In the experiment, researchers asked participants to donate money to charity. Participants were asked in two different ways, some people asked, “You will probably refuse, but I wonder if you could help us by making a donation” and other asked “I wonder if you could help us by making a donation.” In general, most people declined, but a larger percentage of those who were asked with the magic introduction gave to charity. The concluding findings show that compliance-gaining procedures show that the feeling of someone feeling free to say yes or no, often makes them oblige our request.

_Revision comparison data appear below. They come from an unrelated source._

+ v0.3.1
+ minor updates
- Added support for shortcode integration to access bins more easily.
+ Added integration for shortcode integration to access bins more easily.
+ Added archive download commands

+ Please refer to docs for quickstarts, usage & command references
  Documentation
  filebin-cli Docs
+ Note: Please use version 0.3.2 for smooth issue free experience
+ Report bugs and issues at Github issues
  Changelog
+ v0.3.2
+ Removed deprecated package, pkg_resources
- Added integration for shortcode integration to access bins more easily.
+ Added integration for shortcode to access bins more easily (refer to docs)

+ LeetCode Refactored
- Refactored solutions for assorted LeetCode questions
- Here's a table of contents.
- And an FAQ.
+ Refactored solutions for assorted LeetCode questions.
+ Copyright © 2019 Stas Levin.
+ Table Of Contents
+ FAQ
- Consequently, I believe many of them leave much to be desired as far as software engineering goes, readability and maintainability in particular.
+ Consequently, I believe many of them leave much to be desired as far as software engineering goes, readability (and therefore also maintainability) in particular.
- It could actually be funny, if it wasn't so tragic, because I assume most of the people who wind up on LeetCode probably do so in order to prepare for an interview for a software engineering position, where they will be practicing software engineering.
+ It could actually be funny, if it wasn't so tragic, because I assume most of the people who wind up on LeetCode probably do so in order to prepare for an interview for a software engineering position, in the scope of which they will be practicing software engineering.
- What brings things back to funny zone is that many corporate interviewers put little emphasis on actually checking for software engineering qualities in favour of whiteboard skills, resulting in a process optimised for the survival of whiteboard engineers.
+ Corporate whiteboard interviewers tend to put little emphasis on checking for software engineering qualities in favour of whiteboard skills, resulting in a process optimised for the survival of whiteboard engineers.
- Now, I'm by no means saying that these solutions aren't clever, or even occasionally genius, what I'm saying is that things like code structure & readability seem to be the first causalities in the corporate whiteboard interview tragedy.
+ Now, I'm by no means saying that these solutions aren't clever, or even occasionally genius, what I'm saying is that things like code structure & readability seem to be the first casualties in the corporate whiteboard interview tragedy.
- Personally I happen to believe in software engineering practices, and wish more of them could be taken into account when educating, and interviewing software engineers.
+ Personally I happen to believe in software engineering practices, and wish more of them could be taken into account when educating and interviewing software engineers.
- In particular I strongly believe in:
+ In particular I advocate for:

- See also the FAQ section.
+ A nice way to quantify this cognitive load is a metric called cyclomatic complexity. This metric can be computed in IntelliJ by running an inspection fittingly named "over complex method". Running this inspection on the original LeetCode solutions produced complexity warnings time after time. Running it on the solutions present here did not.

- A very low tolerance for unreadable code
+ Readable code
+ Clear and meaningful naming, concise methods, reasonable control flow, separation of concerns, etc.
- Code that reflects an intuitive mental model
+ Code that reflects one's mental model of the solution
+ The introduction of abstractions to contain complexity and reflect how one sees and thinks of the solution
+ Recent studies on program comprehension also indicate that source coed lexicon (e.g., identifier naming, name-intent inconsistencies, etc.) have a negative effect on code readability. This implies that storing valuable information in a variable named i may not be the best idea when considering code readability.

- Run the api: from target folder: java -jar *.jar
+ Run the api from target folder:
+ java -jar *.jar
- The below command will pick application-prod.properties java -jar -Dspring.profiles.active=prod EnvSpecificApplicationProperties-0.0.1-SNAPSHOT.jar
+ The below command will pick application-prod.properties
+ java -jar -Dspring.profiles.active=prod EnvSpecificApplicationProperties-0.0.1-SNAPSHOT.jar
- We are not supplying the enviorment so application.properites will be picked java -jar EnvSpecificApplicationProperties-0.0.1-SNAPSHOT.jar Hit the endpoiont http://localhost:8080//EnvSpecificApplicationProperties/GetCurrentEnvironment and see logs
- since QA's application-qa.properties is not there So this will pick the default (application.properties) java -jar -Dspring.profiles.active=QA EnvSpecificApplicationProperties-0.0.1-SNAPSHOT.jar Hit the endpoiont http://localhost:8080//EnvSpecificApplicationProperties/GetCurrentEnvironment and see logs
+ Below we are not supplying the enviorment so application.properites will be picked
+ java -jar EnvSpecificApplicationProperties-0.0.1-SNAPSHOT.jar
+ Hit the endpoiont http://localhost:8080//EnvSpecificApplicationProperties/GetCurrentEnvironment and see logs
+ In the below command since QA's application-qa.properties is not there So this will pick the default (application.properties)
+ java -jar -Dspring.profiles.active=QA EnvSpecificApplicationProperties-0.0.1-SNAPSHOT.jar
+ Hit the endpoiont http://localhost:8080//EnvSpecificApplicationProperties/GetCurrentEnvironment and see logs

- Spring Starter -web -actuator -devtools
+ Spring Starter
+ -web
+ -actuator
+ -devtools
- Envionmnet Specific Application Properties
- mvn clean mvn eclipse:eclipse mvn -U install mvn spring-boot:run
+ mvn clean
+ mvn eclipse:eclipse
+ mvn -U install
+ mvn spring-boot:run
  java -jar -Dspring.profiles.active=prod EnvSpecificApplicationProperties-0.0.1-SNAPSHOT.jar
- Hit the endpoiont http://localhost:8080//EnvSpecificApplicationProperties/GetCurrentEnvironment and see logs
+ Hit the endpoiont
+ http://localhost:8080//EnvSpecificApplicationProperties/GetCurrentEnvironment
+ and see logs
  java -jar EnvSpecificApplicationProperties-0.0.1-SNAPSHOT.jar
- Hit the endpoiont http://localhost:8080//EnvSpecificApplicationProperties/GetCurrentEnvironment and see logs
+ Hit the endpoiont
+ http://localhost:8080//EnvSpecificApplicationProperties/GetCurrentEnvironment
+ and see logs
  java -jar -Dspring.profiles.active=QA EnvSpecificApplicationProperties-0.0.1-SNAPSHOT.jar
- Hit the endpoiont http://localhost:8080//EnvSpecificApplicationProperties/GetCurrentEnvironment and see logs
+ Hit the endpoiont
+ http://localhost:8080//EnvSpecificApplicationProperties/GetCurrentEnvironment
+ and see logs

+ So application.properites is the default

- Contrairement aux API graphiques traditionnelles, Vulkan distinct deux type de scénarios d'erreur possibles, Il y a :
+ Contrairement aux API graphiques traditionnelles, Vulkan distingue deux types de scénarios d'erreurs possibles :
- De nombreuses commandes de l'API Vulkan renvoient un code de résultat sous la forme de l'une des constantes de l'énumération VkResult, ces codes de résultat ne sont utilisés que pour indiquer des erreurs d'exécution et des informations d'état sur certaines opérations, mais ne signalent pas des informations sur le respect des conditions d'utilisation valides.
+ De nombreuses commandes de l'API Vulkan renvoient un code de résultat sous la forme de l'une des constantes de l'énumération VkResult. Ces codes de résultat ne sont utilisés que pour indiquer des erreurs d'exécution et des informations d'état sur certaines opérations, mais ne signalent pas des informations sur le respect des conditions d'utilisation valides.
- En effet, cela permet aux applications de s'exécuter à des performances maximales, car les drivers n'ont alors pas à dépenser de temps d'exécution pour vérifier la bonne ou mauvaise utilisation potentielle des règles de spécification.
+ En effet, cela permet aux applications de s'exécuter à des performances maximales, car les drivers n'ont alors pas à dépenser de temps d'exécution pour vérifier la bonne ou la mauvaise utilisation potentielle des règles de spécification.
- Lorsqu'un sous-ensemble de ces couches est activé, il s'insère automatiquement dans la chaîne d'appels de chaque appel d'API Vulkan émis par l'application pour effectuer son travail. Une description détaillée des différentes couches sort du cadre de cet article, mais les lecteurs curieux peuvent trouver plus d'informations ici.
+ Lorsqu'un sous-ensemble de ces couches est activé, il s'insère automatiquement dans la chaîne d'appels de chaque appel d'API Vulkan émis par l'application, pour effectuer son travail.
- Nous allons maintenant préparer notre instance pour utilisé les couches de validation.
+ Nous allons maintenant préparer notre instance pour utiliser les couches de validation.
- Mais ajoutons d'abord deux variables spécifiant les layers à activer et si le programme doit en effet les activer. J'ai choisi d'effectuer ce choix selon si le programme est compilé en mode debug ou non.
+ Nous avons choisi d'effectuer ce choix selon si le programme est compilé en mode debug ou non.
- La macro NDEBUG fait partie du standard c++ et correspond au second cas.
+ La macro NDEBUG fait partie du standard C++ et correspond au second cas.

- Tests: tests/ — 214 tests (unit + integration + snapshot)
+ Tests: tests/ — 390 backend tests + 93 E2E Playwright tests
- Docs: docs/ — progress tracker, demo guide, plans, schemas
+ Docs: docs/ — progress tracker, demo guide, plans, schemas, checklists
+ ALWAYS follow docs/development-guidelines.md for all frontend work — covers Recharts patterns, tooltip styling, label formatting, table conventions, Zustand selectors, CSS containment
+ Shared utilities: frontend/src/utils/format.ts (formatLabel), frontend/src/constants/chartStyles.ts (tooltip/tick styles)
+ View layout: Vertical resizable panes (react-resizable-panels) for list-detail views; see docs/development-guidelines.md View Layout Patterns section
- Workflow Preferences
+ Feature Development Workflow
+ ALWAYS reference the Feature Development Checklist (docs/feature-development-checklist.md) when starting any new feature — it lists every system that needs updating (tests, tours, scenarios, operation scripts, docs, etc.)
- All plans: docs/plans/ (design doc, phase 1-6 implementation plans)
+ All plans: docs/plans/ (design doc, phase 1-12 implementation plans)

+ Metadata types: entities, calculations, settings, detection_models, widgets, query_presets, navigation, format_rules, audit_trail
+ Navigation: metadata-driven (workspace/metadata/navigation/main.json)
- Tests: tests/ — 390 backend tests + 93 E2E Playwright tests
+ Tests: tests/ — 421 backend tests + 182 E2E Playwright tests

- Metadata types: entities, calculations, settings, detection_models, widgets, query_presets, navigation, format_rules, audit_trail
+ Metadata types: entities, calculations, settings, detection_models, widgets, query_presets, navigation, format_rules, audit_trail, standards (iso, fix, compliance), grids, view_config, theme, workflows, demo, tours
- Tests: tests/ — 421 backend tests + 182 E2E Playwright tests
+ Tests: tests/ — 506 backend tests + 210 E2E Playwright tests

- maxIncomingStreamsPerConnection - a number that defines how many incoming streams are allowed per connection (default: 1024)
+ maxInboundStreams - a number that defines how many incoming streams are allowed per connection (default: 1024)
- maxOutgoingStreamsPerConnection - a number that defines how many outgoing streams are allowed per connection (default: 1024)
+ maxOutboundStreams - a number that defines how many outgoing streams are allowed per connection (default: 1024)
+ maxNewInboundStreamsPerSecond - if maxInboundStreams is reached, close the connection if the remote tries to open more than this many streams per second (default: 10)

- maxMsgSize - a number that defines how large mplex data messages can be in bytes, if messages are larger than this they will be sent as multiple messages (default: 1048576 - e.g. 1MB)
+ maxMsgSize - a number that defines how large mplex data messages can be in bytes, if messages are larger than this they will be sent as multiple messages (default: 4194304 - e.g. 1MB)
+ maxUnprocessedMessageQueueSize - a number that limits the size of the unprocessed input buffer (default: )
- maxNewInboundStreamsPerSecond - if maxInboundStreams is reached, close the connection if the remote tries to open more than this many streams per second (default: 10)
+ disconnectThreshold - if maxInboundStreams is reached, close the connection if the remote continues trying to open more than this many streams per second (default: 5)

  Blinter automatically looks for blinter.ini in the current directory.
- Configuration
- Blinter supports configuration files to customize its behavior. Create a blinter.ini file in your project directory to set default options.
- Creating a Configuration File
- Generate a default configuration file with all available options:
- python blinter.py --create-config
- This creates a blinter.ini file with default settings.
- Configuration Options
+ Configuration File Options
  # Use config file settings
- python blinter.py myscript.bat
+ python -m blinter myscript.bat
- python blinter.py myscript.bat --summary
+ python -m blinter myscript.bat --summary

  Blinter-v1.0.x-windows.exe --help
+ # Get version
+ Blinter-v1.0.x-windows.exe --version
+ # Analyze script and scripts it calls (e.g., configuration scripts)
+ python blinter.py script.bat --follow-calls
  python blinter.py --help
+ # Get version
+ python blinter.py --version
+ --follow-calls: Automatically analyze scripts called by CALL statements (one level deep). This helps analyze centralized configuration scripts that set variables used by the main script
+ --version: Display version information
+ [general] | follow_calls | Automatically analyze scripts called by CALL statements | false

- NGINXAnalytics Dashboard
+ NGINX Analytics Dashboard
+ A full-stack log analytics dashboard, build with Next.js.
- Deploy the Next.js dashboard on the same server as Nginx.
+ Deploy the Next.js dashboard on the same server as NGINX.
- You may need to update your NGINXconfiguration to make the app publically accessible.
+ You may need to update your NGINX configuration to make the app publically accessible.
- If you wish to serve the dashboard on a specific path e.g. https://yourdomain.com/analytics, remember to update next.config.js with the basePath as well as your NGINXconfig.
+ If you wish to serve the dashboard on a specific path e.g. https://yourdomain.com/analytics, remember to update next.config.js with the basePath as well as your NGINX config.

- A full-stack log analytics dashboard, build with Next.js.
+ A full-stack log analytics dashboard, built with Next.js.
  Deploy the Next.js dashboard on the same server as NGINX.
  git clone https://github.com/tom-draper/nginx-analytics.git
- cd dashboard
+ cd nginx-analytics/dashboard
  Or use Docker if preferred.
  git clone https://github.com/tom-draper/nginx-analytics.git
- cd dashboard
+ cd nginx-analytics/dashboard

And if, like us, you feel bad for inconveniencing others, don’t. Research suggests that the friend who does you a favour, once doing so, is more likely to like you somewhat more than they did prior, a strange phenomenon that you suspect would actually go the other way. So, next time you’re in desperate need of a Krispy Kreme late one night, chances are with a few winning words, you’ll not only convince your bestie to deliver the goods, but also make them fonder of you in the process.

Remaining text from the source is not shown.